__Assignment__. Below are the records. Restate word for word every line from the one that contains "moved down: Эрдоган" through the final line, both included.

───

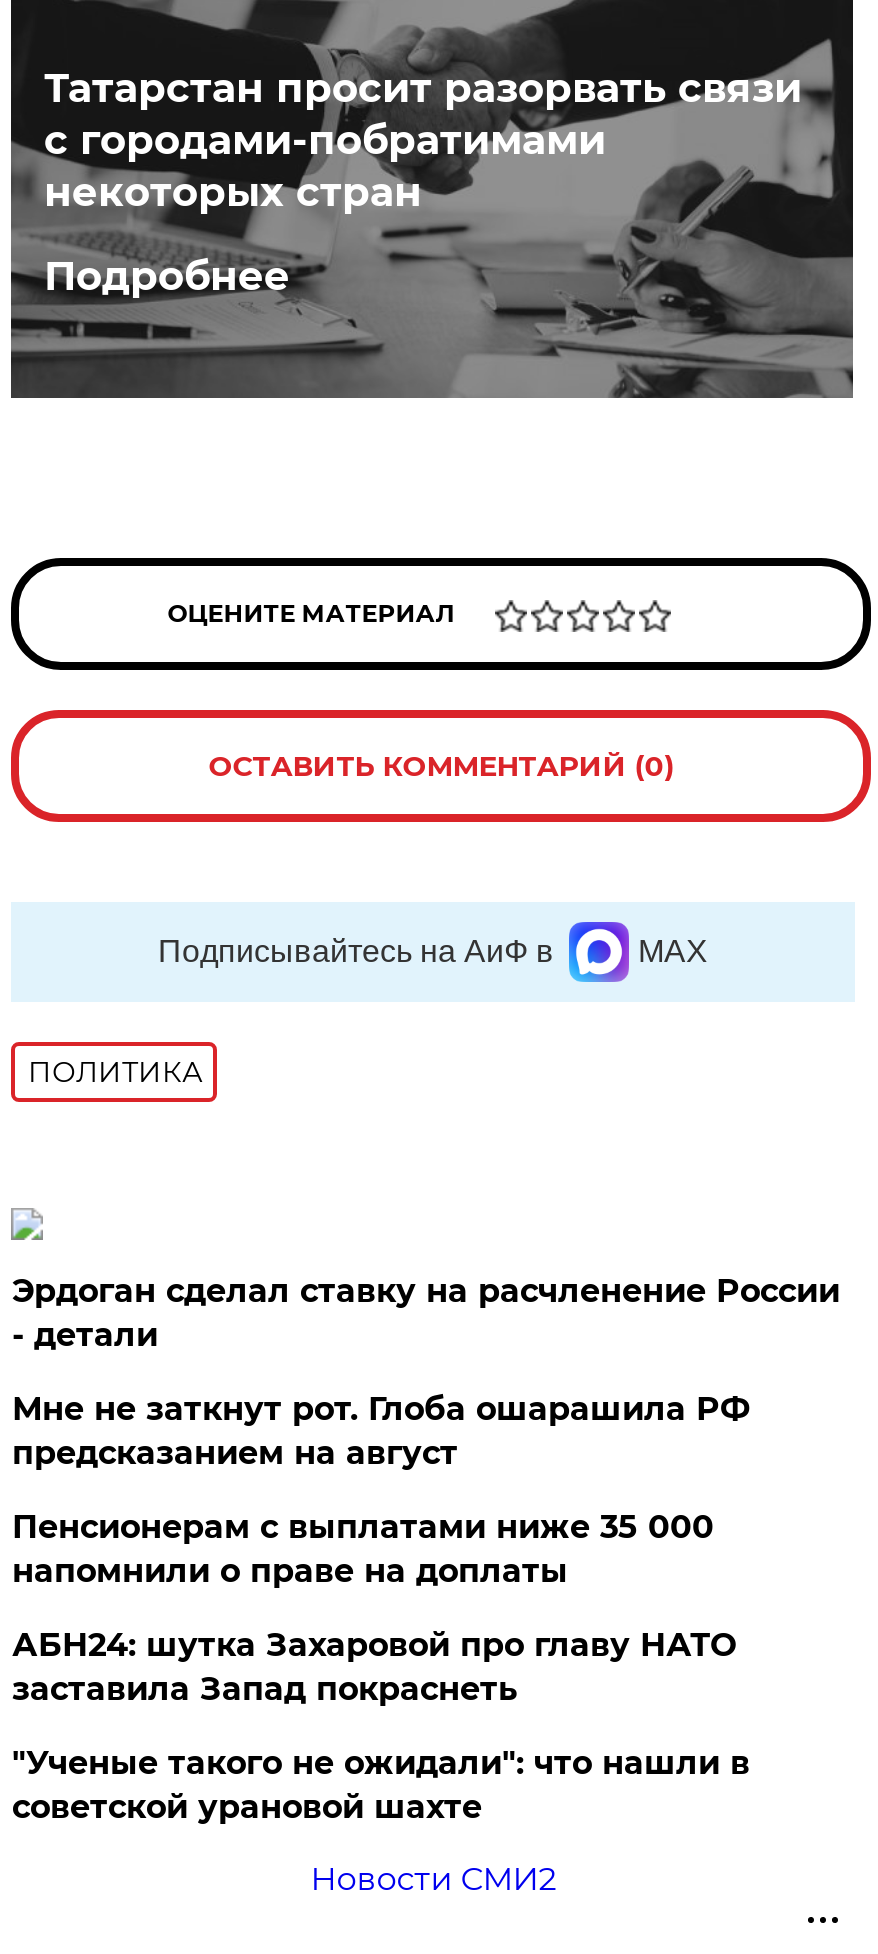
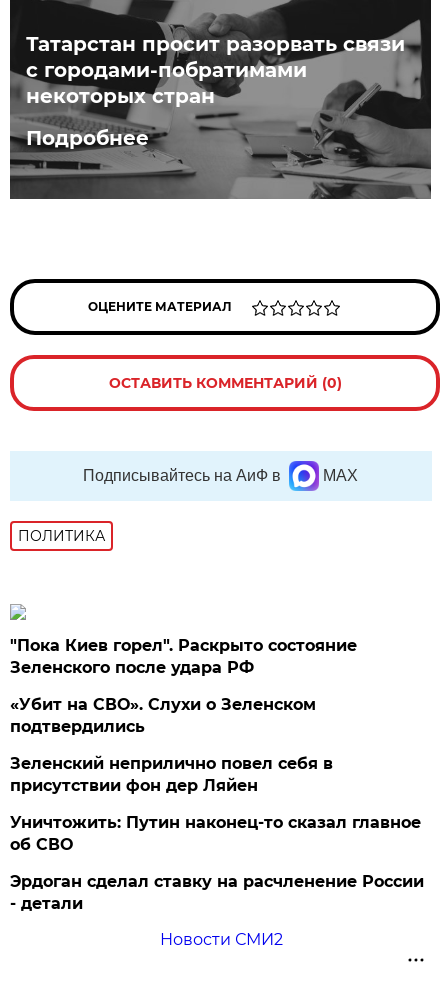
+ "Пока Киев горел". Раскрыто состояние
+ Зеленского после удара РФ
+ «Убит на СВО». Слухи о Зеленском
+ подтвердились
+ Зеленский неприлично повел cебя в
+ присутствии фон дер Ляйен
+ Уничтожить: Путин наконец-то сказал главное
+ об СВО

moved down: Эрдоган сделал ставку на расчленение России | - детали

- Мне не заткнут рот. Глоба ошарашила РФ
- предсказанием на август
- Пенсионерам с выплатами ниже 35 000
- напомнили о праве на доплаты
- АБН24: шутка Захаровой про главу НАТО
- заставила Запад покраснеть
- "Ученые такого не ожидали": что нашли в
- советской урановой шахте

───

__Written solution__.
moved down: Эрдоган сделал ставку на расчленение России | - детали

- Мне не заткнут рот. Глоба ошарашила РФ
- предсказанием на август
- Пенсионерам с выплатами ниже 35 000
- напомнили о праве на доплаты
- АБН24: шутка Захаровой про главу НАТО
- заставила Запад покраснеть
- "Ученые такого не ожидали": что нашли в
- советской урановой шахте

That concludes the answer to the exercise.